Personally I listen to everything from The Gaylads to Larry Williams to Indecent Exposure (and a whole lot of other shit with no relation to the world of skinhead). I wear my turn ups at varying heights (but always sewn in). Sometimes my hair is cropped; sometimes it's a college cut short back and sides. Sometimes it'll be brogues; sometimes it'll be boots. If it seems like I’m making a big deal about clobber that’s because it’s a point that needs to be made: its integral to this cult but its not, or shouldn’t be, a rigid set of rules, respect what’s come before but ultimately dress well and do you. Sorry for digressing.


You guys seem to be well versed in your craft, can you share two oi! records or bands that might be a bit more obscure or underrated, either from the past or now?
Nick: Recently French oi! has been pretty trendy over in the UK but strangely few seem to talk about the Swingo Porkies 7". Best ever use of sax in oi! in my opinion and the first ever oi! band from France. Those guys did a reunion recently with Wattie from Rixe/Lions Law on vocals. Props to him and all his bands. Second, I'll go for Blade from Japan. They were active for a couple years in the mid 90s but have a very different sound from the Tokyo based SSS bands, much more melodic. Their song “Boycott” is one of the best punk songs I've ever heard. Serious dressers too.
Charlie: Listen to the Bootpower comps and get familiar with the real proto oi!
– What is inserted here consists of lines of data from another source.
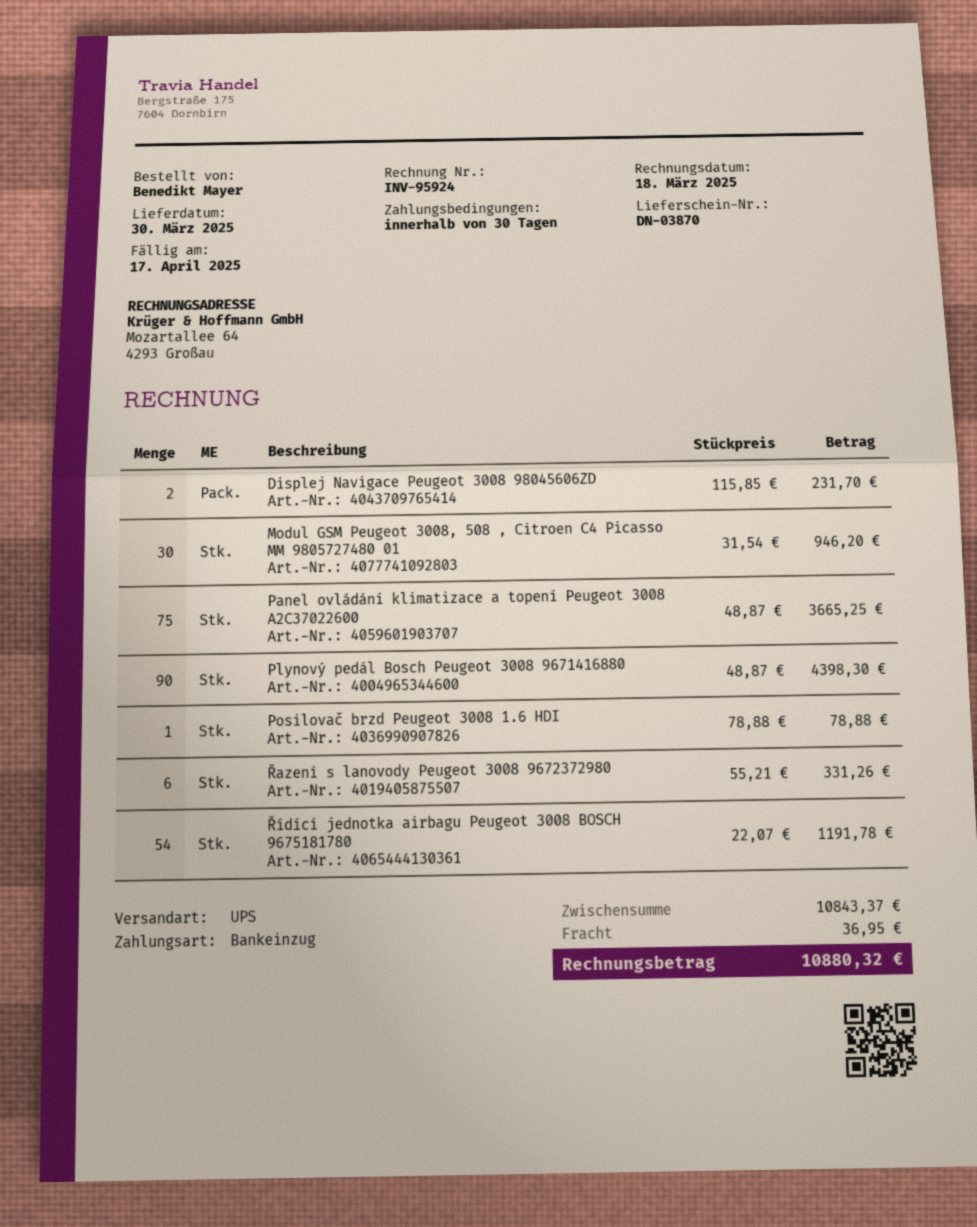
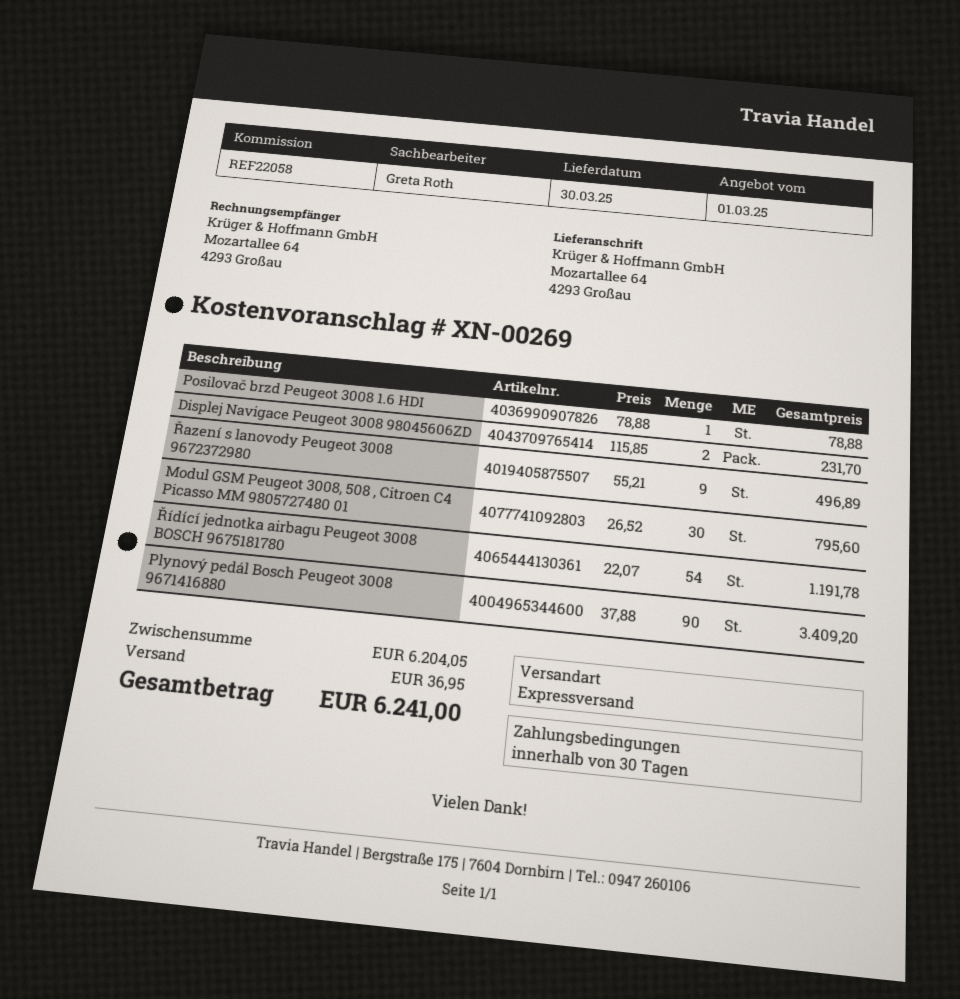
shipping method: UPS -> express
Modul GSM Peugeot 3008, 508 , Citroen C4 Picasso MM 9805727480 01: 30 x 31.54 = 946.20 -> 30 x 26.52 = 795.60
Panel ovládání klimatizace a topení Peugeot 3008 A2C37022600: 75 x 48.87 = 3665.25 -> none
Plynový pedál Bosch Peugeot 3008 9671416880: 90 x 48.87 = 4398.30 -> 90 x 37.88 = 3409.20
Řazení s lanovody Peugeot 3008 9672372980: 6 x 55.21 = 331.26 -> 9 x 55.21 = 496.89
subtotal: 10843.37 -> 6204.05
total: 10880.32 -> 6241.00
I love the fact that you guys are putting out 7"s, as they make, in my opinion, a sharper no-fuss impact. Any plans for an eventual full length?
Charlie: Yeah I’d like to one day. Who knows?
Nick: I mean we've talked about it, but fuck knows if it will ever happen. With all the other bands we do, Trev's unusual work situation and the fact we are pretty disorganized at the best of times, it'll be tough, but I think that's what we want to shoot for.

Back in the 80s my friends & I worshipped British oi! as most American oi! bands sucked. That seems to have changed. Any current US oi! bands you guys dig?
Nick: Plenty of good stuff from the US. Most recently that Vanity LP did it for me. Great skinhead influenced RnR. Definite Chiswick vibe. The other Radigan's Battle Ruins is excellent too. I don't have to mention the Templars and given how longstanding they are and how prolific they have been, "current" probably ain't the right word to describe them but they remain, to this day, the USA's greatest oi band.
Charlie: I’m gonna echo Nick here. New Vanity LP is great. In terms of all time, The Templars never put a foot wrong.
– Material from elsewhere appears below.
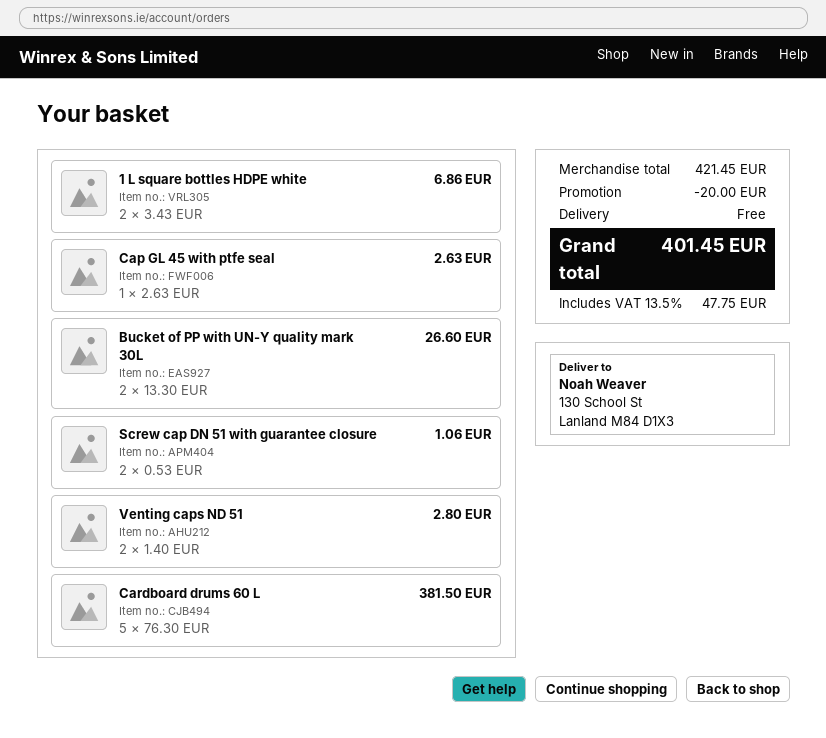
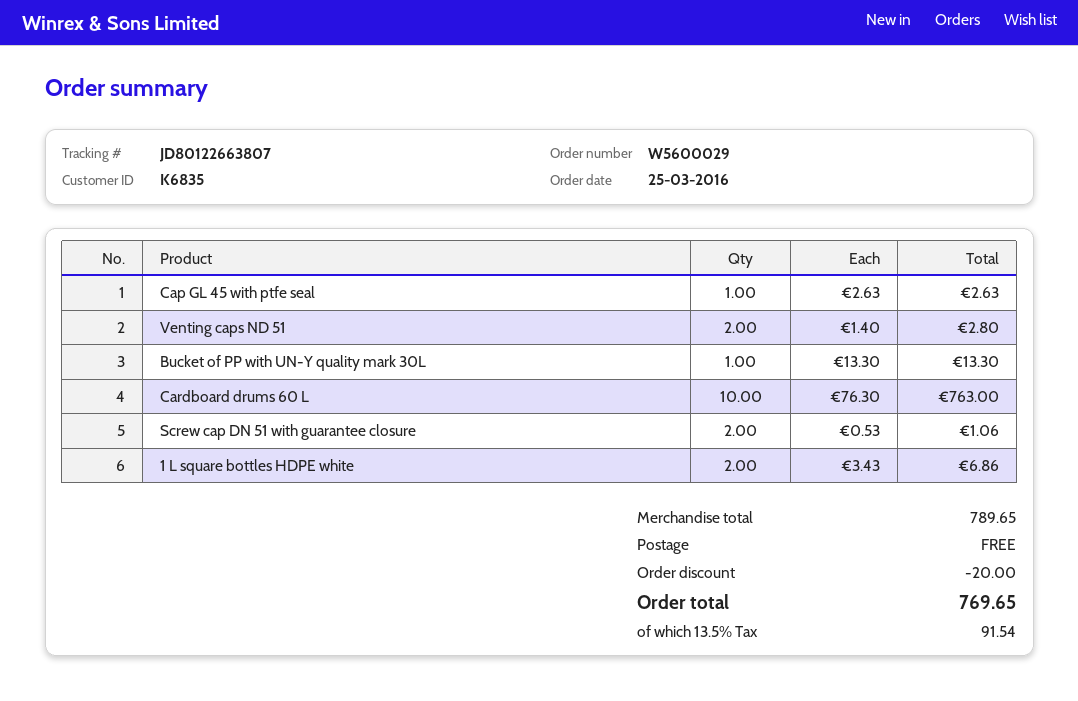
Bucket of PP with UN-Y quality mark 30L: 2 x 13.30 = 26.60 -> 1 x 13.30 = 13.30
Cardboard drums 60 L: 5 x 76.30 = 381.50 -> 10 x 76.30 = 763.00
subtotal: 421.45 -> 789.65
tax: 13.5% = 47.75 -> 13.5% = 91.54
total: 401.45 -> 769.65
Give me your thoughts on the following LPs by legendary oi! bands that drastically altered their sound: The synth-driven Second Empire Justice LP by Blitz?
Nick: Good. All the No Future-released stuff is better, though.
Charlie: Bang into it.

The hard hock/NWOBHM sound of The Wild Ones by Cockney Rejects?
Nick: Good. But Greatest Hits 1 and 2 are all I really need on the regular.
Charlie: Good but I could take it or leave it.

The pop-oriented Volunteers Lp by Sham 69?
Nick: Shit. Tell us the truth all the way.
Charlie: Played it once. Never again.

Any plans for bringing the "Trouble from London" & touring the states?
Nick: We would love to, but it's gonna take someone with better organization skills than myself to plan it. We've only ever played three shows, one of which we jumped on last minute. If the offer is there I'd be up for it.
Charlie: I'm up for anything.

Last but not least: Hoxton Tom for President or Joe Hawkins as King of the Skins?
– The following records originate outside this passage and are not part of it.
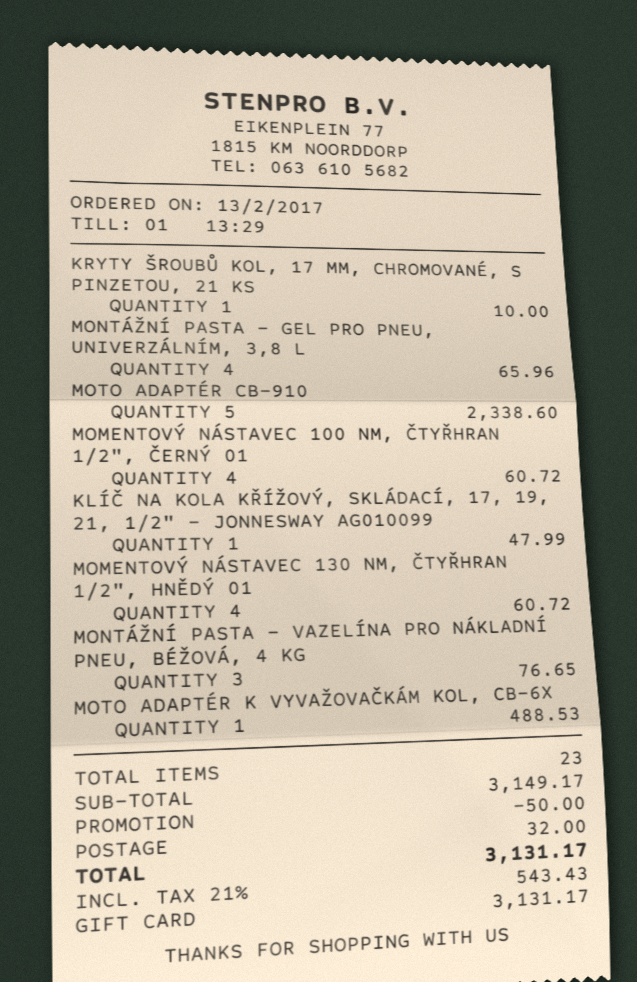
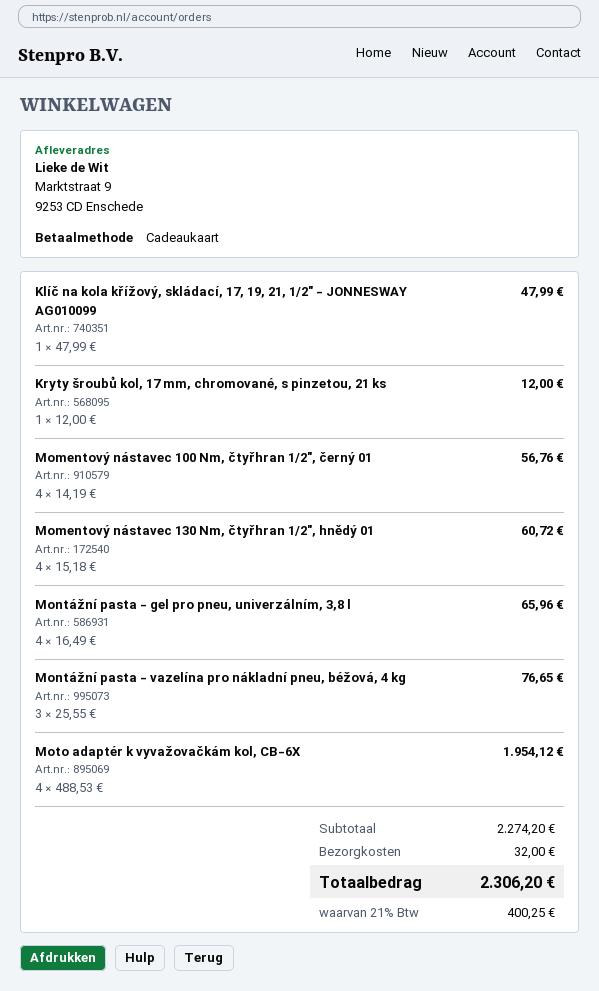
KRYTY ŠROUBŮ KOL, 17 MM, CHROMOVANÉ, S PINZETOU, 21 KS: 1 for 10.00 -> 1 for 12.00
MOTO ADAPTÉR CB-910: 5 for 2338.60 -> none
MOMENTOVÝ NÁSTAVEC 100 NM, ČTYŘHRAN 1/2", ČERNÝ 01: 4 for 60.72 -> 4 for 56.76
MOTO ADAPTÉR K VYVAŽOVAČKÁM KOL, CB-6X: 1 for 488.53 -> 4 for 1954.12
subtotal: 3149.17 -> 2274.20
discount: 50.00 -> none
tax: 21% = 543.43 -> 21% = 400.25
total: 3131.17 -> 2306.20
Charlie: No contest Hoxton Tom. For skins, say no more.

Nick: There's only correct answer. Award goes to Hoxton Tom McCourt. Best dressed man of the 80s, played bass in the best oi! band of all time, DJ-ed soul just for kicks. Legend.

Thanks for your time lads! Any final thoughts or comments?
Nick: Cheers for the interview Freddy. New Breed is my favorite hardcore comp of all time.
Charlie: If you love your subculture respect the roots and the future of it. Don't get stuck in some rut. I wouldn't be playing guitar without all the NYHC bands, so thank you for that.